* Activity *
From the entries below, report only the number of lines that contain the word "will".

* Input data *
::::::
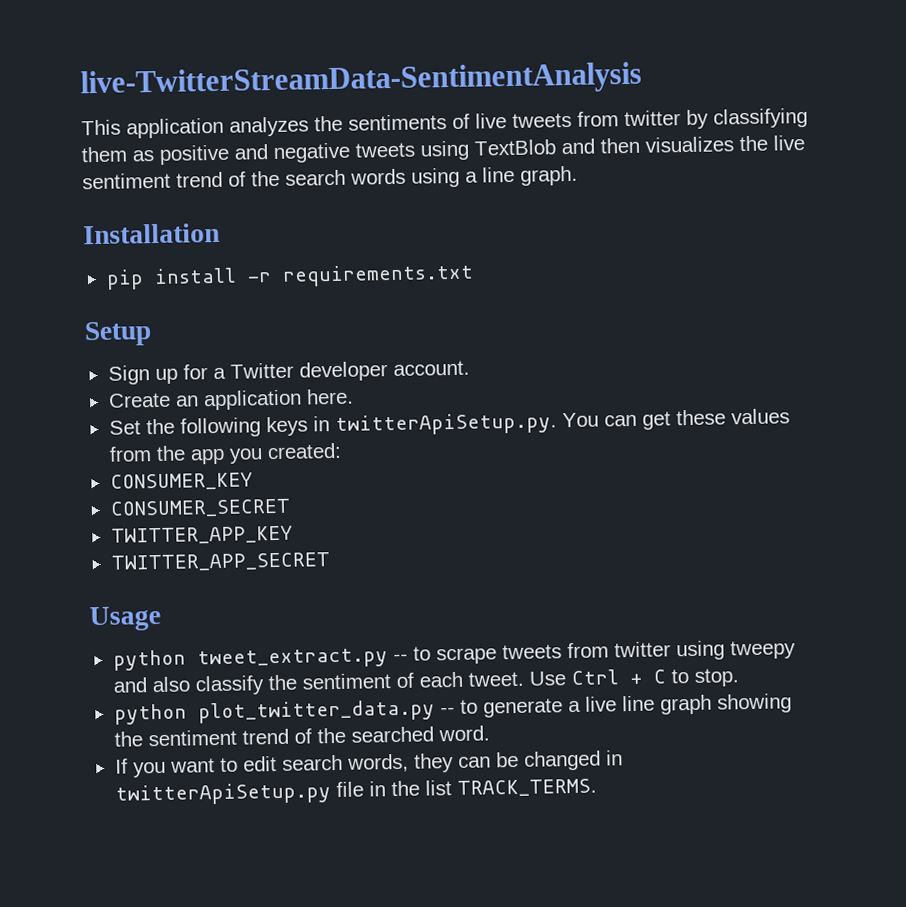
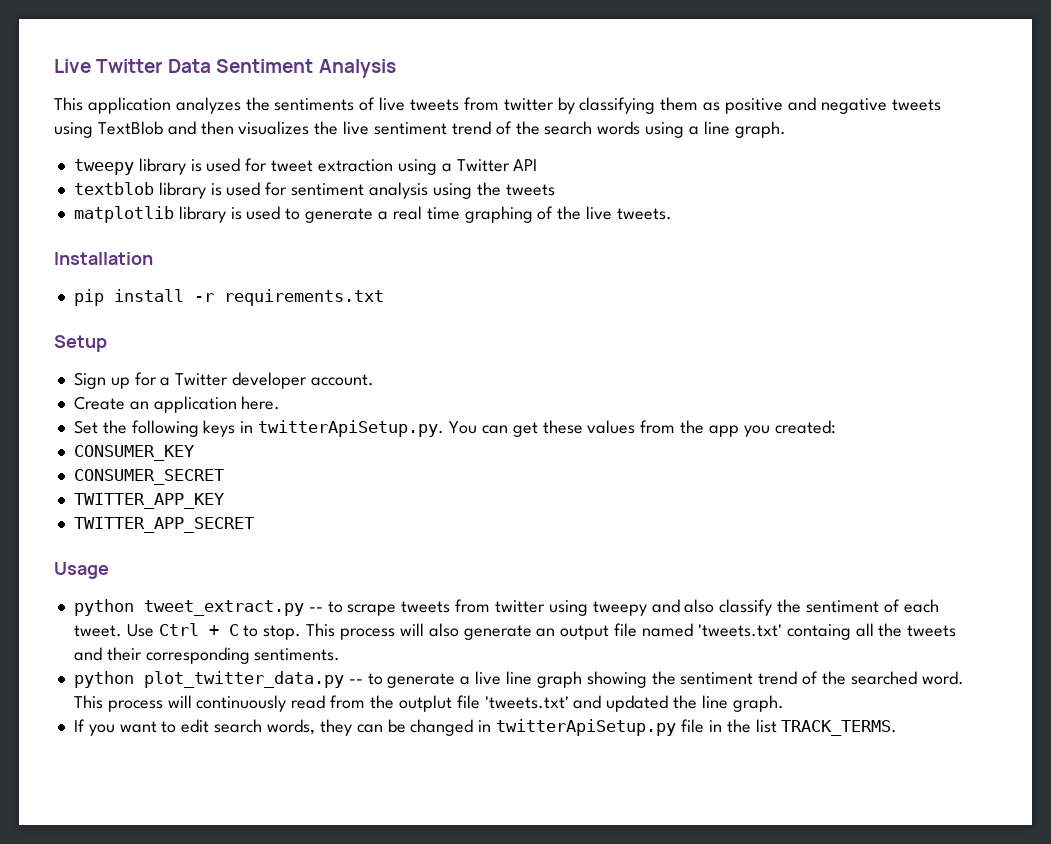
[80,61,642,101] live-TwitterStreamData-SentimentAnalysis -> [54,59,396,78] Live Twitter Data Sentiment Analysis
(578, 175) none -> [73,158,538,175] [73,182,555,199] [73,206,672,223] // tweepy library is used for tweet extraction using a Twitter API // textblob library is used for sentiment analysis using the tweets // matplotlib library is used to generate a real time graphing of the live tweets.
(739, 677) none -> [306,623,957,640] [73,647,341,664] This process will also generate an output file named 'tweets.txt' containg all the tweets and their corresponding sentiments.
(490, 733) none -> [73,695,784,712] This process will continuously read from the outplut file 'tweets.txt' and updated the line graph.

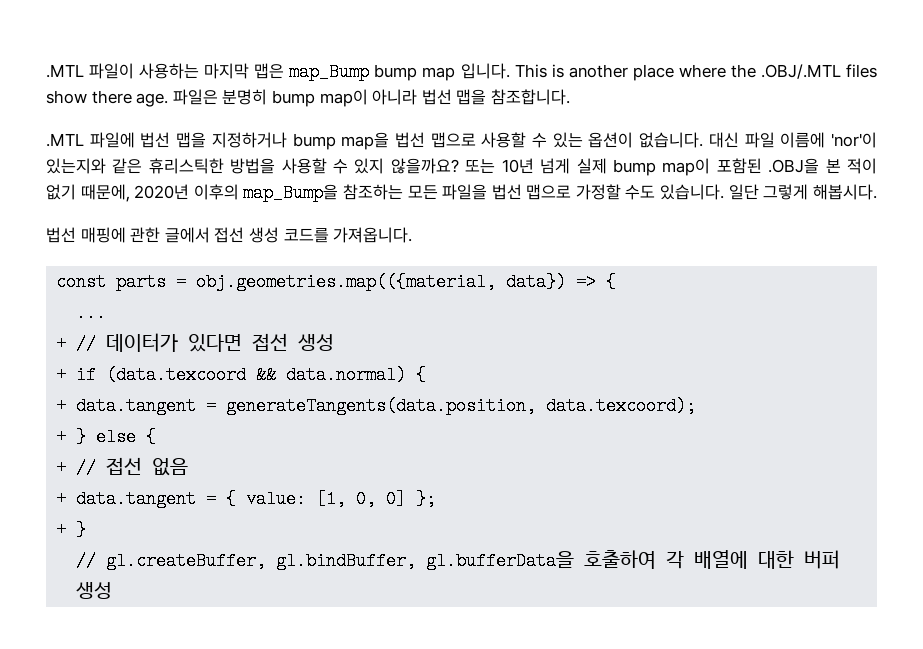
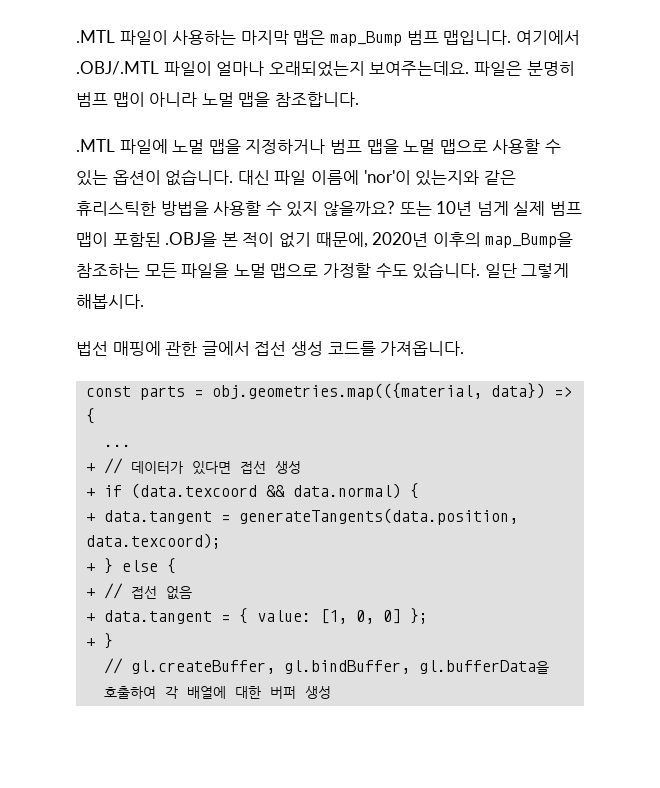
[374,63,877,81] [46,89,452,107] bump map 입니다. This is another place where the .OBJ/.MTL files show there age. 파일은 분명히 bump map이 아니라 법선 -> [406,30,580,45] [76,61,575,77] [76,92,234,107] 범프 맵입니다. 여기에서 .OBJ/.MTL 파일이 얼마나 오래되었는지 보여주는데요. 파일은 분명히 범프 맵이 아니라 노멀
[140,132,171,148] 법선 -> [172,139,205,154] 노멀
[292,132,425,150] bump map을 법선 -> [329,139,436,154] 범프 맵을 노멀
[612,158,711,176] bump map이 -> [549,201,582,216] [76,232,108,247] 범프 맵이
[491,184,522,200] 법선 -> [233,263,266,278] 노멀

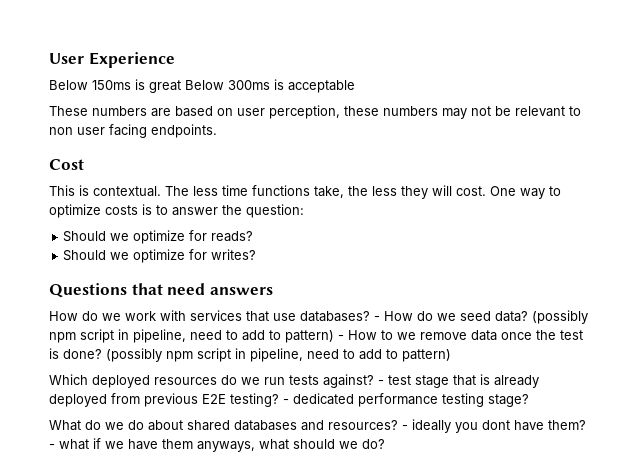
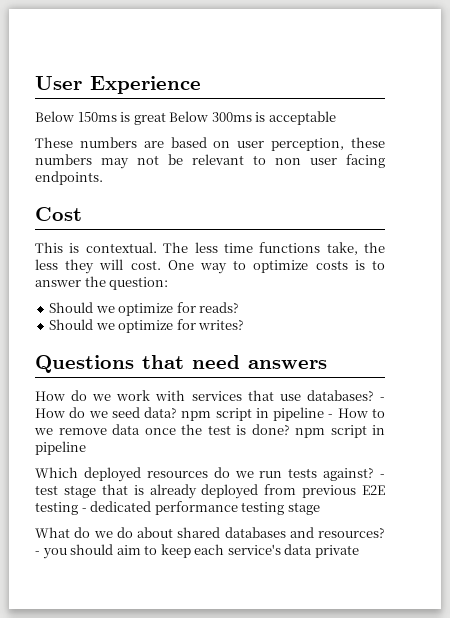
[532,310,588,324] [49,329,334,343] (possibly npm script in pipeline, need to add to pattern) -> [181,407,325,421] npm script in pipeline
[106,348,451,362] (possibly npm script in pipeline, need to add to pattern) -> [295,425,385,438] [35,441,86,455] npm script in pipeline
[230,393,279,407] testing? -> [35,502,78,515] testing
[488,394,529,407] stage? -> [287,502,320,515] stage
[412,419,586,433] [49,438,385,452] ideally you dont have them? - what if we have them anyways, what should we do? -> [42,544,359,559] you should aim to keep each service's data private

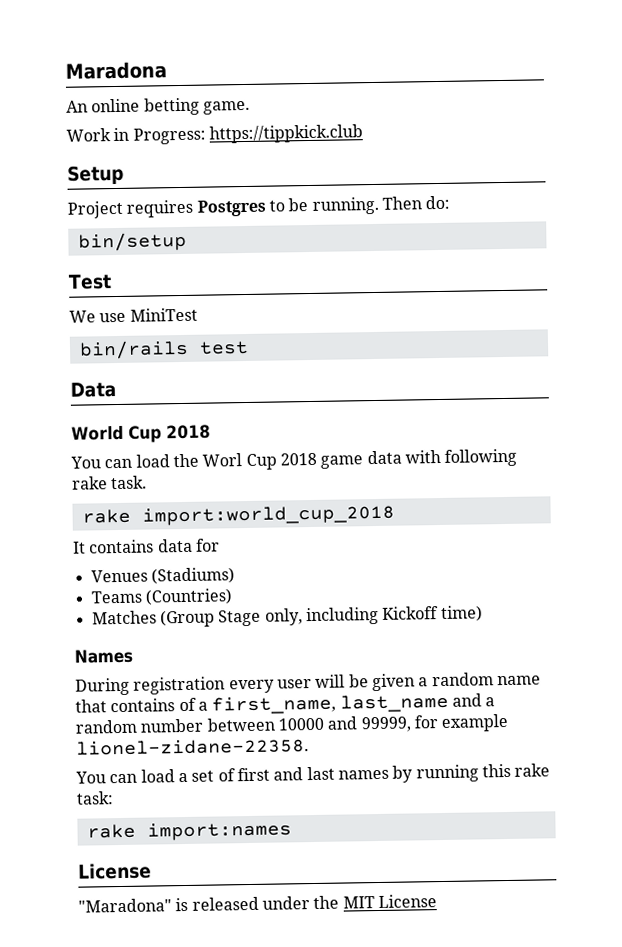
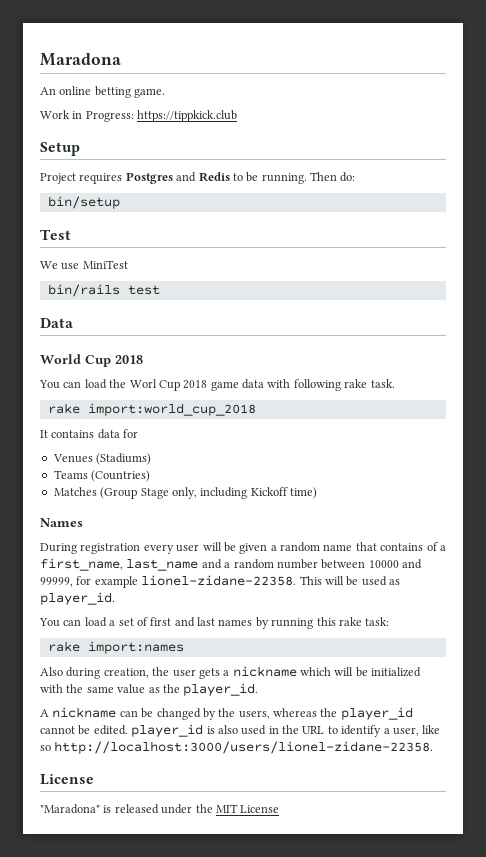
(266, 208) none -> [176,172,230,182] and Redis
(309, 747) none -> [299,576,400,586] [40,592,115,605] This will be used as player_id.
(292, 831) none -> [40,666,422,679] [40,683,259,696] [40,707,413,720] [40,724,441,737] [40,741,434,754] // Also during creation, the user gets a nickname which will be initialized with the same value as the player_id. // A nickname can be changed by the users, whereas the player_id cannot be edited. player_id is also used in the URL to identify a user, like so http://localhost:3000/users/lionel-zidane-22358.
::::::
* Solution below *
4